Foi para casa, olhou-se no espelho. "Já que vou morrer... vou aproveitar a vida em grande estilo." Daquele dia em diante, fez tudo que não havia feito até então. Bebeu, fumou, transou com uma infinidade de mulheres. Não pisou mais no escritório, mesmo com todos os alertas do sócio e a preocupação dos pais. Os amigos mais próximos, a família, alguns clientes, todos tentavam conversar com ele para entender o que estava acontecendo . Nenhum resultado. Quanto mais adentrava naquele mundo desconhecido, mais gostava. " Quanto tempo perdi sendo o cara certinho. Para que comer comida saudável, praticar atividade física, não beber, não fumar, não ser promíscuo? Vou morrer do mesmo jeito...".
Os meses passaram e ele estava praticamente irreconhecível. Noitadas e mais noitadas, olheiras, bebidas em todos os cômodos da casa. Cada dia uma mulher diferente. A conta bancária só registrava saídas nos últimos meses. A infelicidade travestida de felicidade o iludia. Mas ele nem se importava.
Já havia se passado quase seis meses desde aquela tarde que mudara sua vida. Num dos raros momentos de sobriedade, resolveu ir até o supermercado comprar ingredientes para fazer um risoto de camarão, seu prato preferido. Poderia morrer a qualquer momento e morreria feliz depois de saborear aquela iguaria.
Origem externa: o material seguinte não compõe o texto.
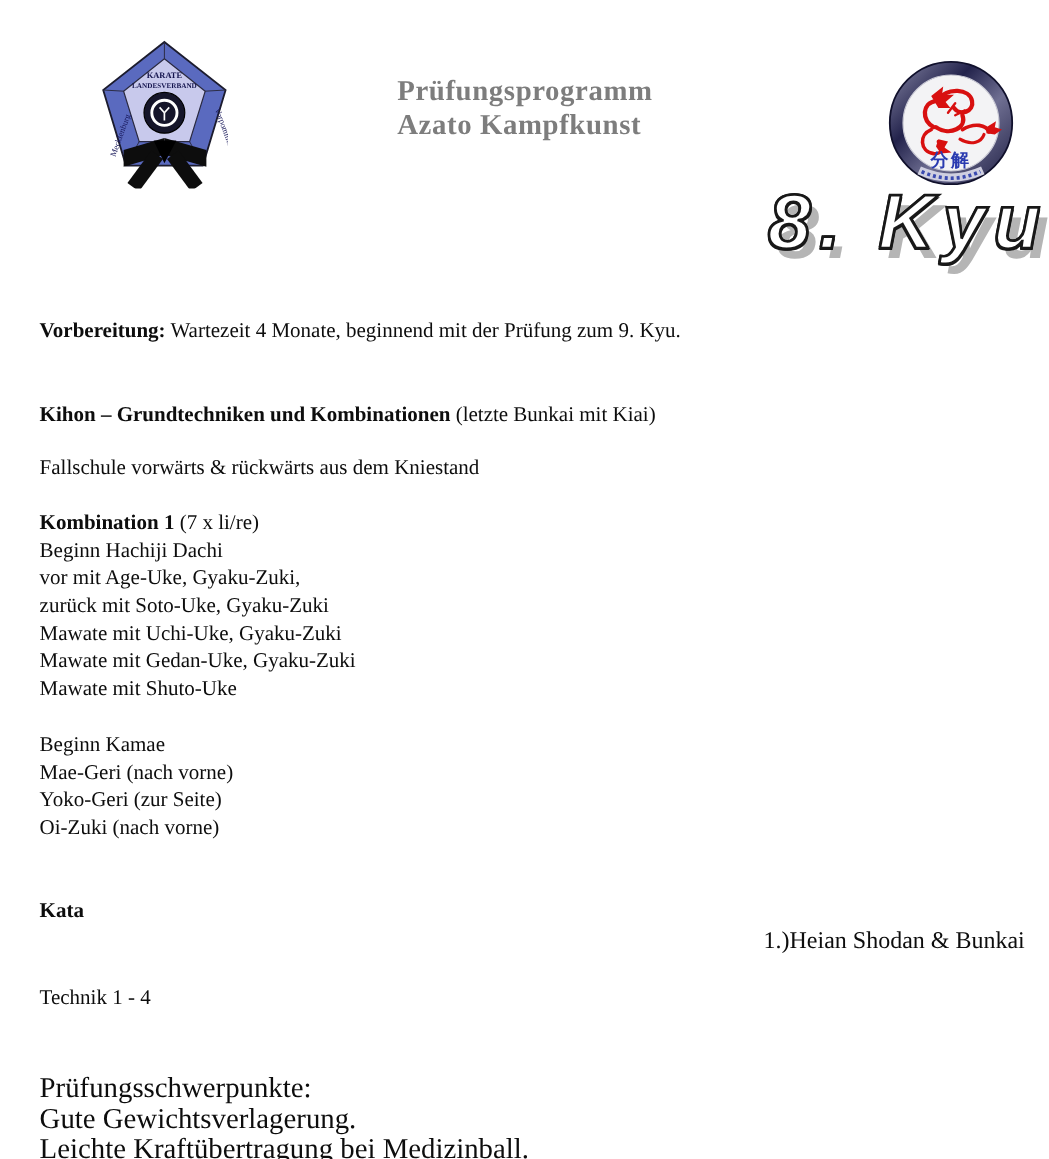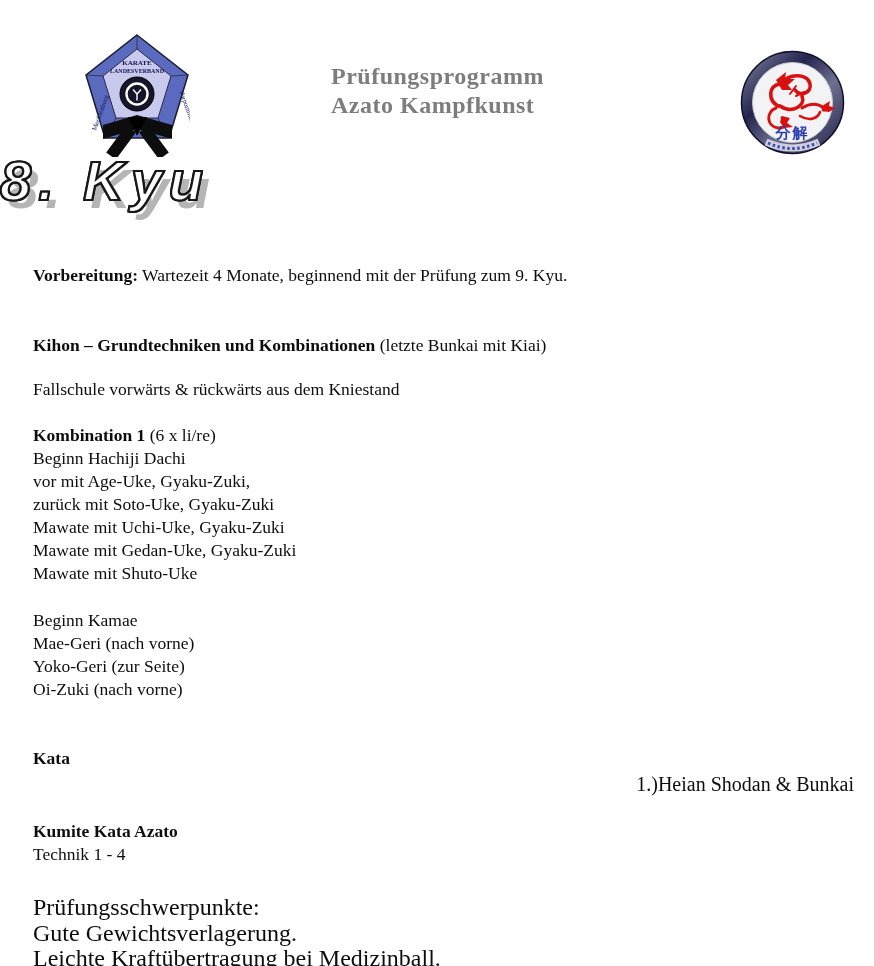--- a/index.html
+++ b/index.html
@@ -12,23 +12,23 @@
     position:absolute;left:331px;top:30px;
     font-family:"Liberation Serif","DejaVu Serif",serif;
     font-size:24px;font-weight:bold;line-height:29px;color:#7d7d7d;
     letter-spacing:0.5px;
     margin-top:32px;
   }
   .logo-left{position:absolute;left:85px;top:33px;width:105px;height:124px;}
   .logo-right{position:absolute;left:740px;top:50px;width:105px;height:105px;}
   
   .kyu-title{
-    position:absolute;left:0;top:148px;width:100%;text-align:left;
+    position:absolute;left:0;top:148px;width:100%;text-align:right;
     font-family:"Liberation Sans","DejaVu Sans",sans-serif;
-    font-style:italic;font-weight:800;font-size:56px;letter-spacing:7px;
+    font-style:italic;font-weight:800;font-size:64px;letter-spacing:7px;
     color:#ffffff;
     -webkit-text-stroke:2.2px #181818;
     text-shadow:
       -1px -1px 0 #181818, 1px -1px 0 #181818,
       -1px 1px 0 #181818, 1px 1px 0 #181818,
       7px 8px 0 #b5b5b5;
   }
   
   .tb{position:absolute;left:33px;right:20px;font-size:17.5px;line-height:23px;}
   .tb b{font-weight:bold;}
@@ -124,21 +124,21 @@
   <p class="tb" id="kihon">
     <b>Kihon – Grundtechniken und Kombinationen</b>
     <span>(letzte Bunkai mit Kiai)</span>
   </p>
 
   <p class="tb" id="fallschule">
     <span>Fallschule vorwärts &amp; rückwärts aus dem Kniestand</span>
   </p>
 
   <p class="tb" id="komb1">
-    <span class="line"><b>Kombination 1</b> <span>(6 x li/re)</span></span>
+    <span class="line"><b>Kombination 1</b> <span>(7 x li/re)</span></span>
     <span class="line">Beginn Hachiji Dachi</span>
     <span class="line">vor mit Age-Uke, Gyaku-Zuki,</span>
     <span class="line">zurück mit Soto-Uke, Gyaku-Zuki</span>
     <span class="line">Mawate mit Uchi-Uke, Gyaku-Zuki</span>
     <span class="line">Mawate mit Gedan-Uke, Gyaku-Zuki</span>
     <span class="line">Mawate mit Shuto-Uke</span>
   </p>
 
   <p class="tb" id="komb2">
     <span class="line">Beginn Kamae</span>
@@ -146,21 +146,20 @@
     <span class="line">Yoko-Geri (zur Seite)</span>
     <span class="line">Oi-Zuki (nach vorne)</span>
   </p>
 
   <p class="tb" id="kata">
     <span class="line"><b>Kata</b></span>
     <span class="line kata-item"><span class="tab-num">1.)</span><span>Heian Shodan &amp; Bunkai</span></span>
   </p>
 
   <p class="tb" id="kumite">
-    <span class="line"><b>Kumite Kata Azato</b></span>
     <span class="line">Technik 1 - 4</span>
   </p>
 
   <p class="tb" id="schwerpunkte">
     <span class="line">Prüfungsschwerpunkte:</span>
     <span class="line">Gute Gewichtsverlagerung.</span>
     <span class="line">Leichte Kraftübertragung bei Medizinball.</span>
   </p>
 
 </div>

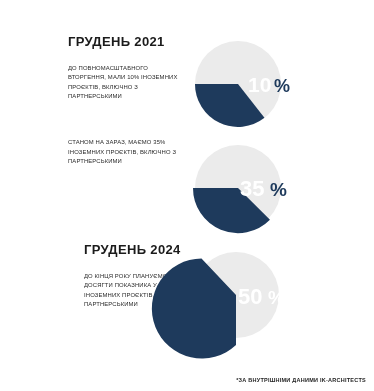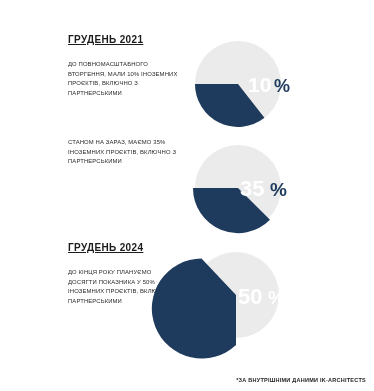--- a/index.html
+++ b/index.html
@@ -27,32 +27,31 @@
   .sec-1 { top: 34px; height: 100px; }
   .sec-2 { top: 138px; height: 100px; }
   .sec-3 { top: 242px; height: 110px; }
 
   .text-col {
     position: absolute;
     left: 68px;
     top: 0;
     width: 112px;
   }
-  .sec-3 .text-col { left: 68px; }
+  .sec-3 .text-col { left: 84px; }
 
   .heading {
-    font-size: 10px;
+    font-size: 13px;
     font-weight: bold;
     letter-spacing: 0.35px;
     color: #1b1b1b;
     margin: 0 0 14px 0;
     line-height: 1.2;
     text-transform: uppercase;
     white-space: nowrap;
-    text-decoration: underline;
   }
   .body-text {
     font-size: 5.9px;
     line-height: 1.62;
     letter-spacing: 0.12px;
     color: #2b2b2b;
     margin: 0;
     text-transform: uppercase;
   }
Enquanto dirigia, não percebeu que havia um tumulto duas quadras antes do supermercado. Conforme se aproximava, ouvia gritos femininos "Roberto... Roberto..." Pensou que alguém o estava chamando, mas, então, viu uma mulher debruçada sobre um corpo estendido no chão. Um paramédico que tentara em vão reanimar o corpo, lamentava. "Sinto muito! Fiz o que pude. Mas ele já estava morto. Foi um ataque fulminante. Qual o nome dele?"
Desolada, a mulher responde com voz trêmula :"Roberto. Roberto Rocha ".